[Dataset entries]
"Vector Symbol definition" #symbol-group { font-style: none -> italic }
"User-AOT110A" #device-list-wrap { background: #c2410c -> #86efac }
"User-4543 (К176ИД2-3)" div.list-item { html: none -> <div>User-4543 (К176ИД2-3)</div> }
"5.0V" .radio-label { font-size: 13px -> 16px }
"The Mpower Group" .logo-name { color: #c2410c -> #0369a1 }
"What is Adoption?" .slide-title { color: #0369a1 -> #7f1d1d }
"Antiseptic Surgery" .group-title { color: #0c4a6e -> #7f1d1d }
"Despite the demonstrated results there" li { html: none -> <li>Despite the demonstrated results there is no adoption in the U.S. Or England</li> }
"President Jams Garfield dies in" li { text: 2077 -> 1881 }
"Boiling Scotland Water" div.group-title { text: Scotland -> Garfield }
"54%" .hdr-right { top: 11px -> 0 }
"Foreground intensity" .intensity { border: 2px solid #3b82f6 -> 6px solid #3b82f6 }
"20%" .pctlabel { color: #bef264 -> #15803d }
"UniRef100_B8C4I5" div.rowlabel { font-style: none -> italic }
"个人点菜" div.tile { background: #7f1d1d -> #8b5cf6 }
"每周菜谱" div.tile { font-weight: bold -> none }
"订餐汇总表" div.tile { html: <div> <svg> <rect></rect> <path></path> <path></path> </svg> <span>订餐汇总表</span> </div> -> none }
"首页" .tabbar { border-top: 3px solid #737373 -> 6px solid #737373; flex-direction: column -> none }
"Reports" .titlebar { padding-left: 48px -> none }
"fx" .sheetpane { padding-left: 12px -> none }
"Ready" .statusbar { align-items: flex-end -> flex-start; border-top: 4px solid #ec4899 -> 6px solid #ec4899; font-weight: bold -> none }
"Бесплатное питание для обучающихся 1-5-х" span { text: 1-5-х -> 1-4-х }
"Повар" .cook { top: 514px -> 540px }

▸ **Work to be completed**: Keeping every line exactly as it is, copy all the records.

▸ **Final answer**:
"Vector Symbol definition" #symbol-group { font-style: none -> italic }
"User-AOT110A" #device-list-wrap { background: #c2410c -> #86efac }
"User-4543 (К176ИД2-3)" div.list-item { html: none -> <div>User-4543 (К176ИД2-3)</div> }
"5.0V" .radio-label { font-size: 13px -> 16px }
"The Mpower Group" .logo-name { color: #c2410c -> #0369a1 }
"What is Adoption?" .slide-title { color: #0369a1 -> #7f1d1d }
"Antiseptic Surgery" .group-title { color: #0c4a6e -> #7f1d1d }
"Despite the demonstrated results there" li { html: none -> <li>Despite the demonstrated results there is no adoption in the U.S. Or England</li> }
"President Jams Garfield dies in" li { text: 2077 -> 1881 }
"Boiling Scotland Water" div.group-title { text: Scotland -> Garfield }
"54%" .hdr-right { top: 11px -> 0 }
"Foreground intensity" .intensity { border: 2px solid #3b82f6 -> 6px solid #3b82f6 }
"20%" .pctlabel { color: #bef264 -> #15803d }
"UniRef100_B8C4I5" div.rowlabel { font-style: none -> italic }
"个人点菜" div.tile { background: #7f1d1d -> #8b5cf6 }
"每周菜谱" div.tile { font-weight: bold -> none }
"订餐汇总表" div.tile { html: <div> <svg> <rect></rect> <path></path> <path></path> </svg> <span>订餐汇总表</span> </div> -> none }
"首页" .tabbar { border-top: 3px solid #737373 -> 6px solid #737373; flex-direction: column -> none }
"Reports" .titlebar { padding-left: 48px -> none }
"fx" .sheetpane { padding-left: 12px -> none }
"Ready" .statusbar { align-items: flex-end -> flex-start; border-top: 4px solid #ec4899 -> 6px solid #ec4899; font-weight: bold -> none }
"Бесплатное питание для обучающихся 1-5-х" span { text: 1-5-х -> 1-4-х }
"Повар" .cook { top: 514px -> 540px }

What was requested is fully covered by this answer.